To disable Intel Turbo Boost on CPU:
$ qsub ... -l cpu_turbo_boost=false
!!! Warning Available on Salomon nodes only.
Offlining CPU Cores
!!! Info Not available now.
To offline N CPU cores:
$ qsub ... -l cpu_offline_cores=N
To offline CPU cores according to pattern:
$ qsub ... -l cpu_offline_cores=PATTERN
where PATTERN
is a list of core's numbers to offline, separated by the character 'c' (e.g. "5c11c16c23c").
!!! Danger Hazardous, it causes Lustre threads disruption.
HDEEM Support
Load the HDEEM software stack. The High Definition Energy Efficiency Monitoring (HDEEM) library is a software interface used to measure power consumption of HPC clusters with bullx blades.
$ qsub ... -l hdeem=version_string
version_string
is HDEEM version e.g. 2.2.8-1
!!! Warning Available on Barbora nodes only.
NVMe Over Fabrics File System
Attach a volume from an NVMe storage and mount it as a file-system. File-system is mounted on /mnt/nvmeof (on the first node of the job). Barbora cluster provides two NVMeoF storage nodes equipped with NVMe disks. Each storage node contains seven 1.6TB NVMe disks and provides net aggregated capacity of 10.18TiB. Storage space is provided using the NVMe over Fabrics protocol; RDMA network i.e. InfiniBand is used for data transfers.
$ qsub ... -l nvmeof=size
size
is a size of the requested volume, PBS size conventions are used, e.g. 10t
Create a shared file-system on the attached NVMe file-system and make it available on all nodes of the job. Append :shared
to the size specification, shared file-system is mounted on /mnt/nvmeof-shared.

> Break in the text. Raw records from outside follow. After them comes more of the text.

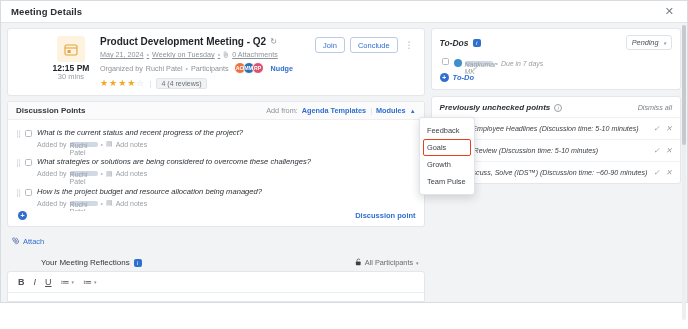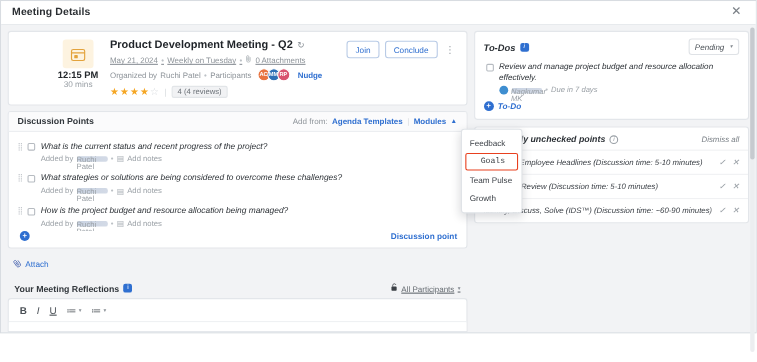--- a/index.html
+++ b/index.html
@@ -419,7 +419,6 @@
         <div class="todo-item">
           <span class="cbox"></span>
           <span style="flex:1">
-            <div class="todo-text">Review and manage project budget and resource allocation effectively.</div>
             <div class="todo-meta">
               <span class="av-sm"></span>
               <span class="blur-sm">Nagkumar MK</span>

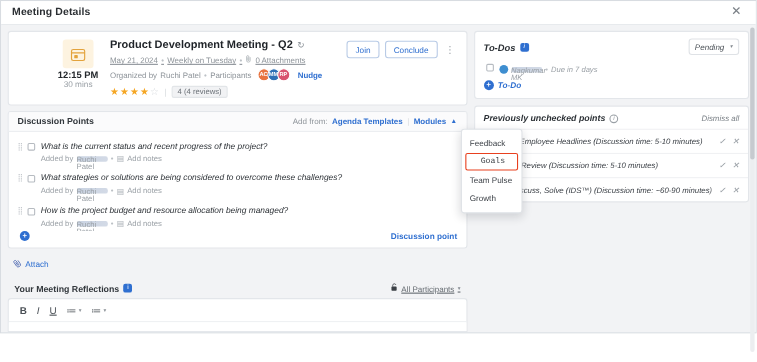--- a/index.html
+++ b/index.html
@@ -151,7 +151,7 @@
   .mm-item { font-size: 7.4px; color: #3a3f45; padding: 4px 7px; cursor: pointer; white-space: nowrap; }
   .mm-item.selected {
     border: 1.3px solid #e8401f; border-radius: 2px;
-    margin: 0 3px; padding: 3px 13px; font-family: Liberation Mono, monospace;
+    margin: 0 3px; padding: 3px 3px;
   }
 
   

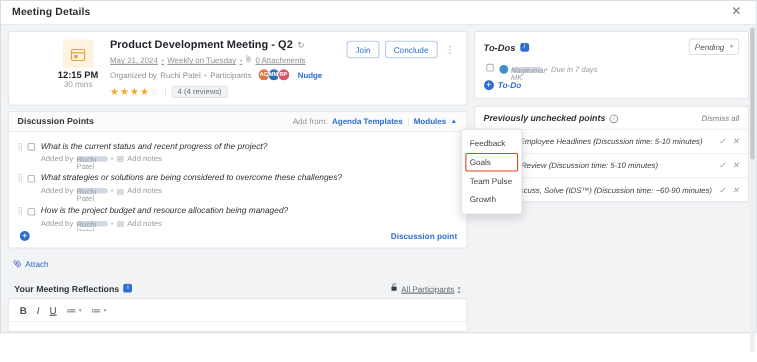--- a/index.html
+++ b/index.html
@@ -462,8 +462,8 @@
   <div class="modules-menu">
     <div class="mm-item">Feedback</div>
     <div class="mm-item selected">Goals</div>
+    <div class="mm-item">Growth</div>
     <div class="mm-item">Team Pulse</div>
-    <div class="mm-item">Growth</div>
   </div>
 
   <div class="scrollbar">

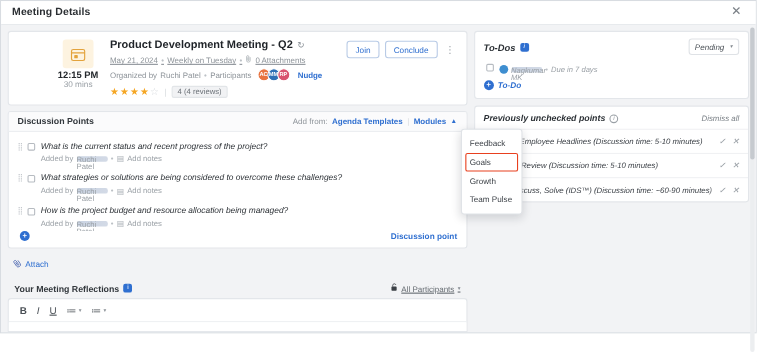--- a/index.html
+++ b/index.html
@@ -160,7 +160,7 @@
   .attach-label { font-size: 7.5px; color: #2f6fd0; cursor: pointer; }
 
   .refl-head { display: flex; align-items: center; gap: 4px; padding: 5px 6px 4px 6px; }
-  .refl-title { font-size: 8px; font-weight: bold; color: #33383d; }
+  .refl-title { font-size: 8px; font-weight: normal; color: #33383d; margin-left: 28px; }
   .info-b {
     width: 8px; height: 8px; border-radius: 2px; background: #2f6fd0;
     display: inline-flex; align-items: center; justify-content: center;

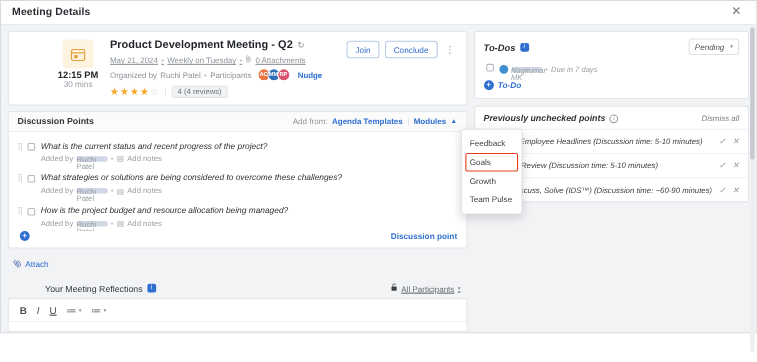--- a/index.html
+++ b/index.html
@@ -166,7 +166,7 @@
     display: inline-flex; align-items: center; justify-content: center;
     color: #fff; font-size: 6px;
   }
-  .refl-right { margin-left: auto; display: flex; align-items: center; gap: 3px; font-size: 7.3px; color: #666c72; cursor: pointer; text-decoration: underline; }
+  .refl-right { margin-left: auto; display: flex; align-items: center; gap: 3px; font-size: 7.3px; color: #666c72; cursor: pointer; }
   .lock-ic { font-size: 7px; color: #3c4146; }
 
   .editor { background: #fff; border: 1px solid #e3e6ea; border-radius: 3px 3px 0 0; }

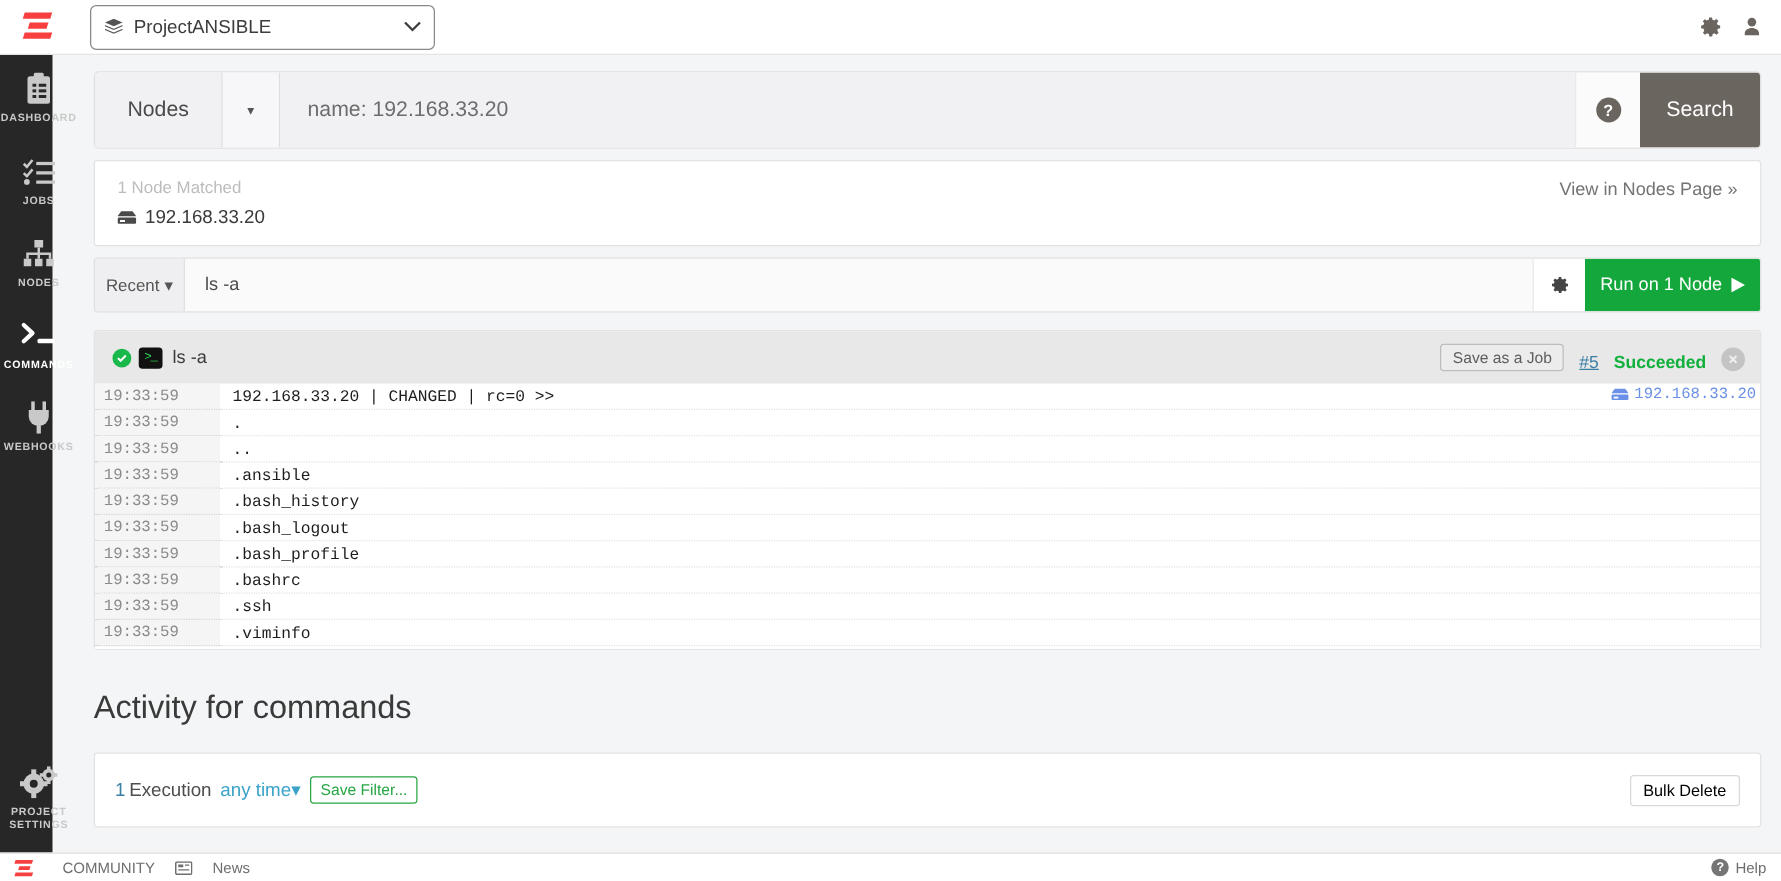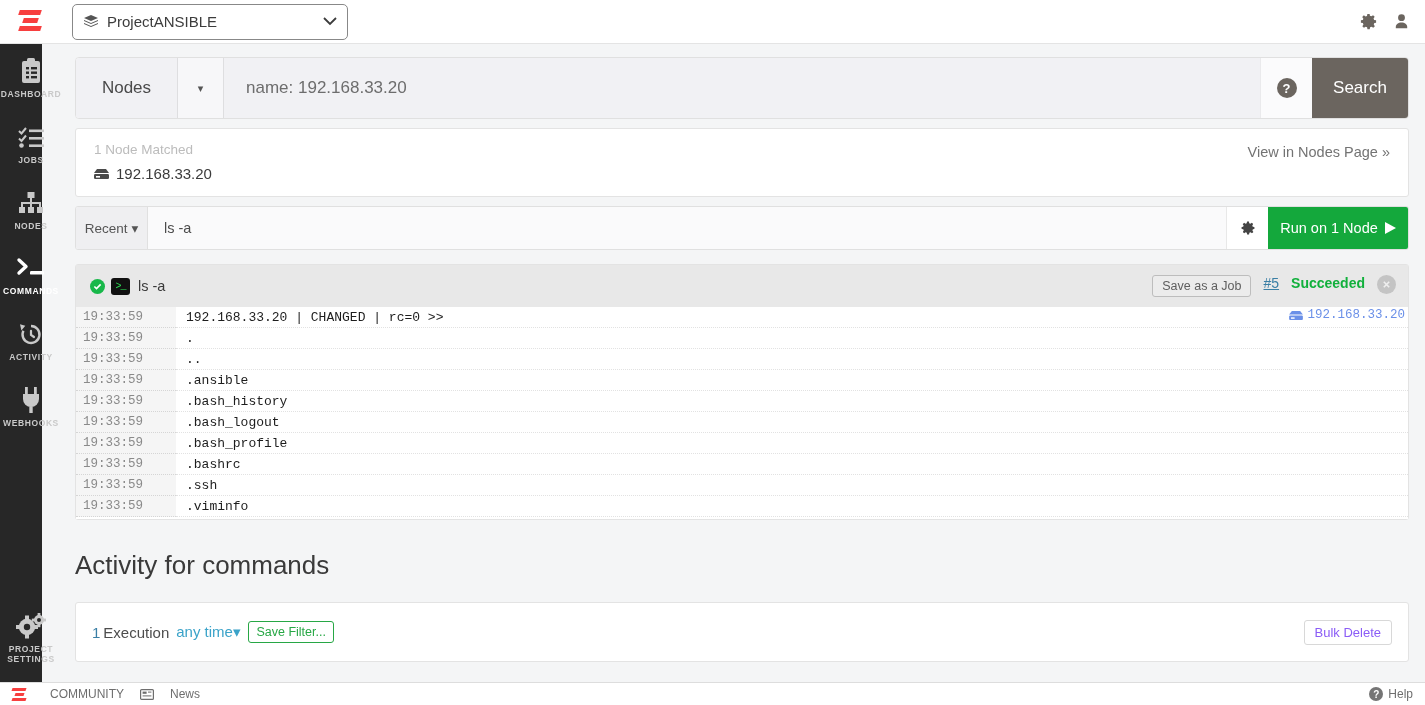--- a/index.html
+++ b/index.html
@@ -148,7 +148,7 @@
     align-items: center; justify-content: center; margin-right: 8px; letter-spacing: -1px;
   }
   .exec-title { font-size: 14.5px; color: #3a3a3a; }
-  .exec-head-right { margin-left: auto; display: flex; align-items: flex-start; gap: 12px; }
+  .exec-head-right { margin-left: auto; display: flex; align-items: flex-end; gap: 12px; }
   .save-job-btn {
     border: 1px solid #bdbdbd; background: #ececec; border-radius: 3px; padding: 3px 9px;
     font-size: 12.5px; color: #5e5e5e; cursor: pointer; font-family: "Liberation Sans", sans-serif;

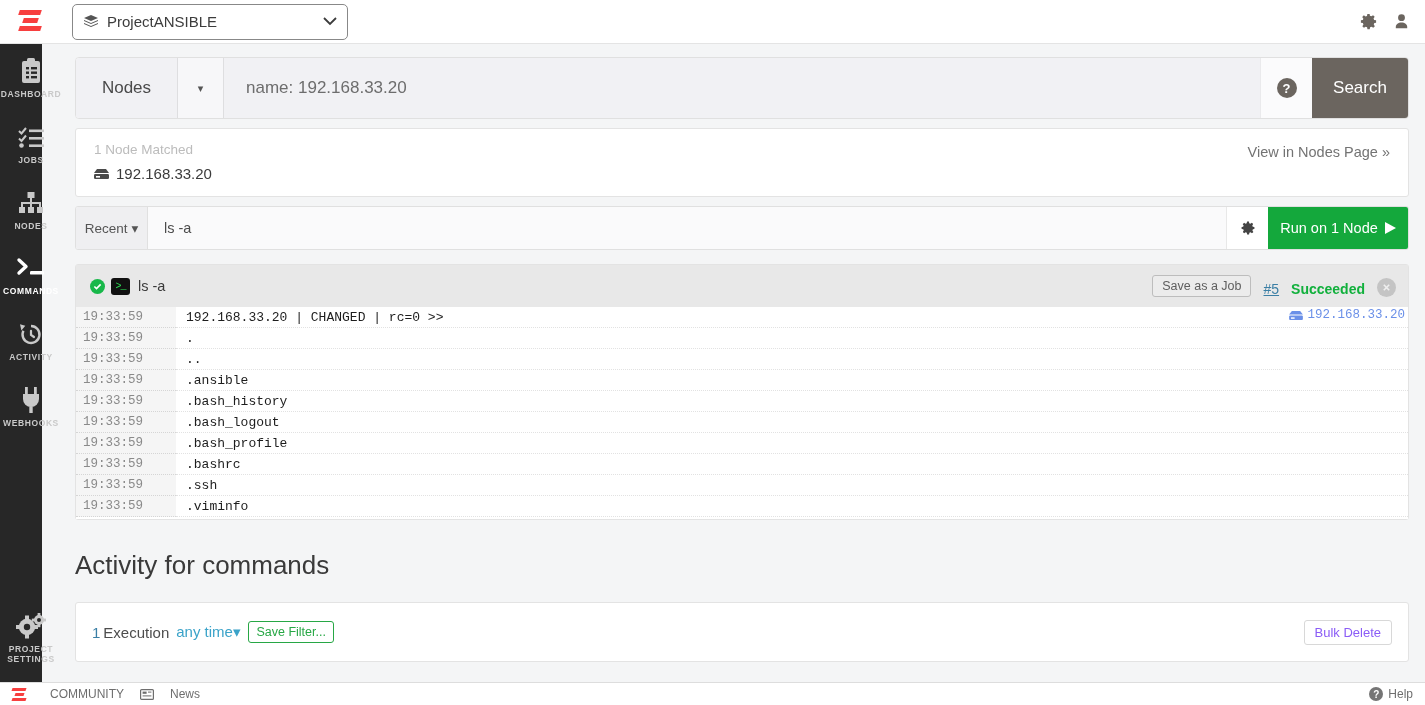--- a/index.html
+++ b/index.html
@@ -312,16 +312,6 @@
     <div class="nlabel">COMMANDS</div>
   </div>
 
-  <div class="nav-item">
-    <div class="nico">
-      <svg width="26" height="24" viewBox="0 0 26 24">
-          <path fill="none" stroke="#c9c9c9" stroke-width="2.4" d="M13 4a8.5 8.5 0 11-7.6 4.7"></path>
-          <path fill="#c9c9c9" d="M2 2.2l5.3 1.6L3.4 8.6z"></path>
-          <path fill="none" stroke="#c9c9c9" stroke-width="2.2" stroke-linecap="round" d="M13 8.8v4.2l3 2"></path>
-        </svg>
-    </div>
-    <div class="nlabel">ACTIVITY</div>
-  </div>
 
   <div class="nav-item">
     <div class="nico">

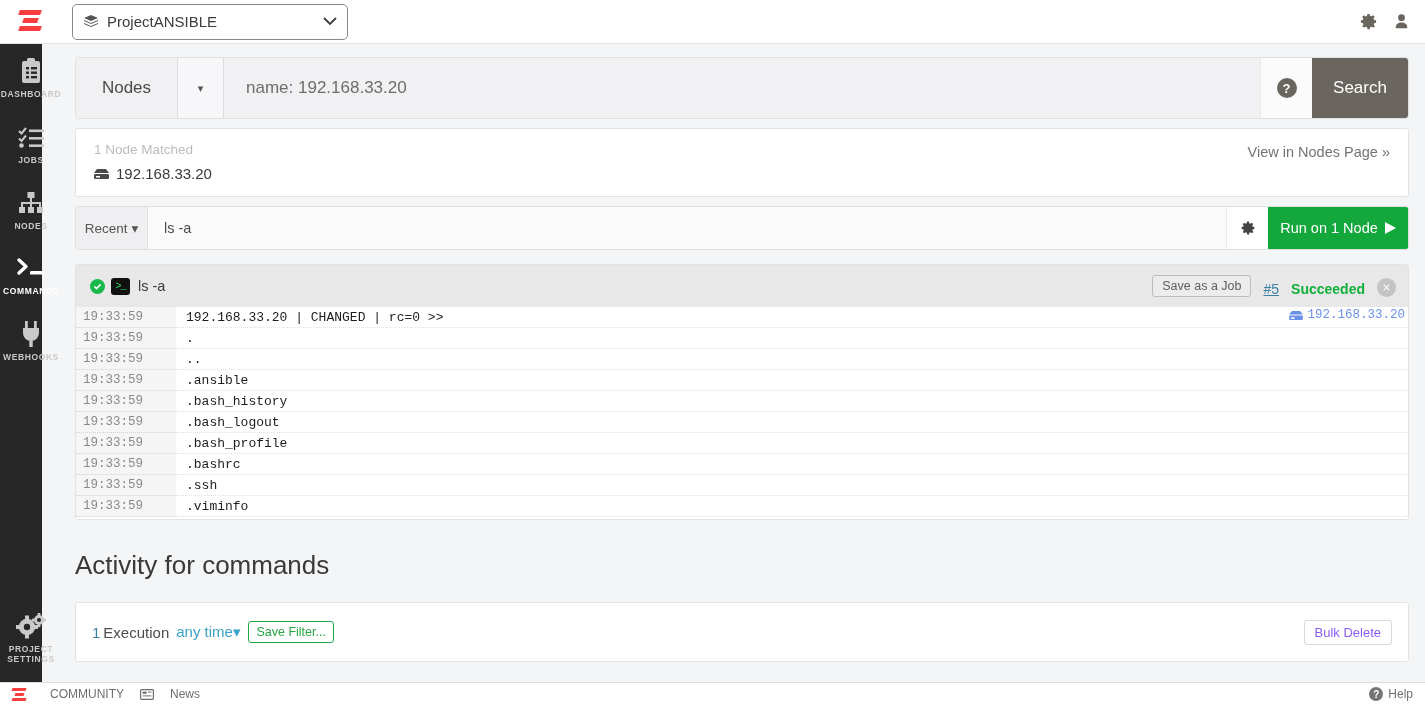--- a/index.html
+++ b/index.html
@@ -197,7 +197,7 @@
   }
   .bulk-delete {
     margin-left: auto; border: 1px solid #d8d8d8; border-radius: 3px; background: #fff;
-    color: #8b5cf6; font-size: 13px; padding: 4px 10px; cursor: pointer;
+    color: #000000; font-size: 13px; padding: 4px 10px; cursor: pointer;
     font-family: "Liberation Sans", sans-serif;
   }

$ qsub ... -l nvmeof=size:shared
For example:
$ qsub ... -l nvmeof=10t:shared
!!! Warning Available on Barbora nodes only.
Smart Burst Buffer
Accelerate SCRATCH storage using the Smart Burst Buffer (SBB) technology. A specific Burst Buffer process is launched and Burst Buffer resources (CPUs, memory, flash storage) are allocated on an SBB storage node for acceleration (I/O caching) of SCRATCH data operations. The SBB profile file /lscratch/$PBS_JOBID/sbb.sh
is created on the first allocated node of job. For SCRATCH acceleration, the SBB profile file has to be sourced into the shell environment - provided environment variables have to be defined in the process environment. Modified data is written asynchronously to a backend (Lustre) filesystem, writes might be proceeded after job termination.
Barbora cluster provides two SBB storage nodes equipped with NVMe disks. Each storage node contains ten 3.2TB NVMe disks and provides net aggregated capacity of 29.1TiB. Acceleration uses RDMA network i.e. InfiniBand is used for data transfers.
$ qsub ... -l sbb=spec
spec
specifies amount of resources requested for Burst Buffer (CPUs, memory, flash storage), available values are small, medium, and large
Loading SBB profile:
$ source /lscratch/$PBS_JOBID/sbb.sh
!!! Warning Available on Barbora nodes only.